Amazon Web Services – Best Approach to Install GDAL for Rasterio in AWS Lambda Python Dockerfile

amazon-lambdaamazon-web-servicesdependenciespython

The python dependencies for an AWS lambda application have exceeded the 250 MB limit for AWS Lambdas. One of these dependencies is rasterio which depends on gdal. I'm attempting to build a docker image to get round the 250 MB limit and deploy our code to an AWS Lambda (using serverless.com).

Approach 1: pip install rasterio

Currently I have a Dockerfile with:

FROM public.ecr.aws/lambda/python:3.10
RUN pip install rasterio # Fails with error (see below)
WARNING:root:Failed to get options via gdal-config: [Errno 2] No such file or directory: 'gdal-config'
      ERROR: A GDAL API version must be specified. Provide a path to gdal-config using a GDAL_CONFIG environment variable or use a GDAL_VERSION environment variable.

Approach 2: yum install gdal-devel

tl; dr: "No package gdal-devel available."

Approach 3: build gdal

tl; dr: a lot of dependencies. Nervous those dependencies will have dependencies that need to be built too.
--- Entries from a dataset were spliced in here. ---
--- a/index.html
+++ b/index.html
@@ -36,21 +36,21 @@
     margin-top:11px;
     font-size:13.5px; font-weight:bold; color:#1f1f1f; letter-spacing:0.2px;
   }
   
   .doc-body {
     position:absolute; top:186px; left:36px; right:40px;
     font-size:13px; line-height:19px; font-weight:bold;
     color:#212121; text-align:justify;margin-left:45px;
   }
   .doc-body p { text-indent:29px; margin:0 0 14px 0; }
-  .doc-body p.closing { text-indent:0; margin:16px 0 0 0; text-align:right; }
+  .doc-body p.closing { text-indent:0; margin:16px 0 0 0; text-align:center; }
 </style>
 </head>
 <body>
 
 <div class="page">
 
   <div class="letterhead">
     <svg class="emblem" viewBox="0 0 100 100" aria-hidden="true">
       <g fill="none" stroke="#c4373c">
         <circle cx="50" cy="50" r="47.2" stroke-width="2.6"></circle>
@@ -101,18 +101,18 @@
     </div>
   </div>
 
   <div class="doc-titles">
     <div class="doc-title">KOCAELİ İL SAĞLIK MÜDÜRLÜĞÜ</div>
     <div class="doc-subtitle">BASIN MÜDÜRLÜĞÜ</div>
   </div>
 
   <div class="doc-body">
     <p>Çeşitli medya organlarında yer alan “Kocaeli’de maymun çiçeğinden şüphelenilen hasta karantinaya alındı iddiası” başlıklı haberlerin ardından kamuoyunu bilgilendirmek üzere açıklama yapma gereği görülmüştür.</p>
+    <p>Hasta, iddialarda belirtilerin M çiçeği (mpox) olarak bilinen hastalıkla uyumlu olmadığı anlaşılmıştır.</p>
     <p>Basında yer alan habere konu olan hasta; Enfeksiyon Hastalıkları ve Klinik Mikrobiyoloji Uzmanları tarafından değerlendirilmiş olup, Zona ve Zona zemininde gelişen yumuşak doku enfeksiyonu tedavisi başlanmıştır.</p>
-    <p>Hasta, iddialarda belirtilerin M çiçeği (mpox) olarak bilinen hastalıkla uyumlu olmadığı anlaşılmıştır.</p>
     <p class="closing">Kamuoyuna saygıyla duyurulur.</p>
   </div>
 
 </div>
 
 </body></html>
Approach 4: yum install epel-release then gdal-devel

  • Needs fortran: yum -y install libgfortran worked but installed libgfortran.so.4
  • yum -y install gdal-devel still erroring e.g. "Error: Package: openblas-openmp-0.3.3-2.el7.aarch64 (epel) Requires: libgfortran.so.3(GFORTRAN_1.0)(64bit)"
  • I'm not certain the problem is with having version 4 instead of version 3 of libgfortran but I couldn't easily install libgfortran.so.3.
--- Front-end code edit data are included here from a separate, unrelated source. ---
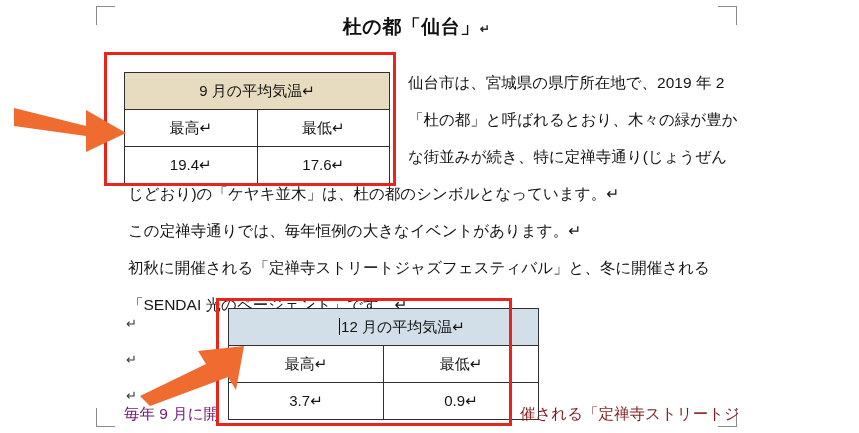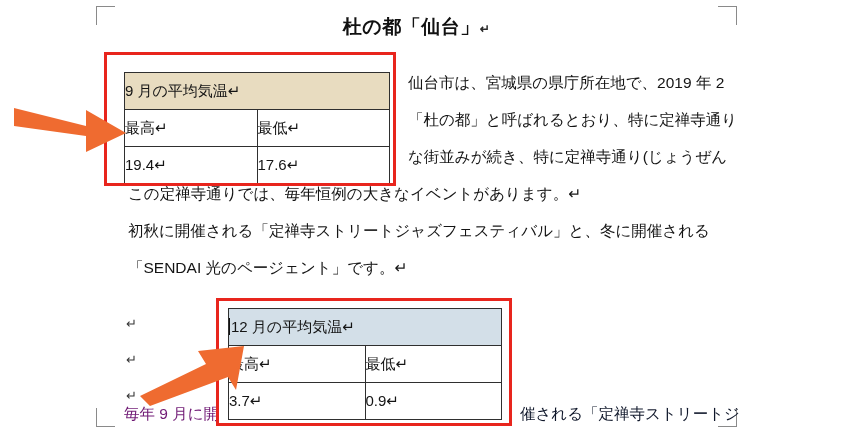--- a/index.html
+++ b/index.html
@@ -67,21 +67,21 @@
   }
 
   
   table.temp-table {
     border-collapse: collapse;
     table-layout: fixed;
     background: #ffffff;
   }
   table.temp-table td {
     border: 1px solid #2f2f2f;
-    text-align: left;
+    text-align: center;
     font-size: 15px;
     color: #141414;
     height: 36px;
     padding: 0;
   }
   td.header-cell-sep {
     background: #e8dcc0;
     font-size: 15px;
   }
   td.header-cell-dec {
@@ -99,21 +99,21 @@
   #table-sep td { width: 132px; }
   #table-sep td.span2 { width: 264px; }
 
   #table-dec {
     position: absolute;
     left: 228px;
     top: 308px;
     width: 272px;
   }
   #table-dec td { width: 136px; }
-  #table-dec td.span2 { width: 272px; }
+  #table-dec td.span2 { width: 272px; padding-left: 37px; }
 
   
   .red-box {
     position: absolute;
     border: 3px solid #e8251d;
     box-sizing: border-box;
     pointer-events: none;
   }
   #red-box-sep { left: 104px; top: 52px; width: 292px; height: 134px; }
   #red-box-dec { left: 216px; top: 298px; width: 296px; height: 128px; }
@@ -135,21 +135,21 @@
     left: 124px;
     top: 404px;
     font-size: 15.5px;
     color: #701a75;
   }
   .bottom-line-right {
     position: absolute;
     left: 520px;
     top: 404px;
     font-size: 15.5px;
-    color: #0f172a;
+    color: #7f1d1d;
   }
   .cursor-caret {
     display: inline-block;
     width: 1px;
     height: 17px;
     background: #111;
     vertical-align: -3px;
     margin-right: 1px;
   }
 </style>
@@ -162,22 +162,23 @@
   <div class="crop-mark crop-tr"></div>
   <div class="crop-mark crop-bl"></div>
   <div class="crop-mark crop-br"></div>
 
   <div class="doc-title">
     <span>杜の都「仙台」</span><span class="pilcrow">↵</span>
   </div>
 
   <div class="body-text">
     <p class="wrap-line">仙台市は、宮城県の県庁所在地で、2019 年 2</p>
-    <p class="wrap-line">「杜の都」と呼ばれるとおり、特に定禅寺通り</p>
+    <p class="wrap-line">「杜の都」と呼ばれるとおり、木々の緑が豊か</p>
     <p class="wrap-line">な街並みが続き、特に定禅寺通り(じょうぜん</p>
+    <p>じどおり)の「ケヤキ並木」は、杜の都のシンボルとなっています。↵</p>
     <p>この定禅寺通りでは、毎年恒例の大きなイベントがあります。↵</p>
     <p>初秋に開催される「定禅寺ストリートジャズフェスティバル」と、冬に開催される</p>
     <p>「SENDAI 光のページェント」です。↵</p>
   </div>
 
   <table class="temp-table" id="table-sep">
     <tbody>
         <tr>
       <td class="header-cell-sep span2" colspan="2">9 月の平均気温↵</td>
     </tr>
Approach 5: use aws/sam/build-python container

service: aws-python-docker-demo
frameworkVersion: "3"

plugins:
  - serverless-python-requirements

custom:
  pythonRequirements:
    usePipenv: true
    layer: true

provider:
  name: aws
  runtime: python3.10
  deploymentBucket:
    blockPublicAccess: true

functions:
  hello:
    handler: src/main.lambda_handler
    layers:
      - !Ref PythonRequirementsLambdaLayer
  • this serverless-python-requirements plugin seems to use a docker container public.ecr.aws/sam/build-python3.10 to install the python dependencies and zip them up for the lambda

    • (which then fails because the lambda's dependencies & code are >= 250 MB size limit)
  • Plan:

    1. understand how serverless-python-requirements:
      1. installs python dependencies inside public.ecr.aws/sam/build-python3.10 container
      2. zips python dependencies (which will be > 250 MB)
    2. copy that zip into the docker image for the AWS lambda.
    3. … ?

I'm not sure if this is a good approach, I'm sure there are better solutions. Any advice welcome.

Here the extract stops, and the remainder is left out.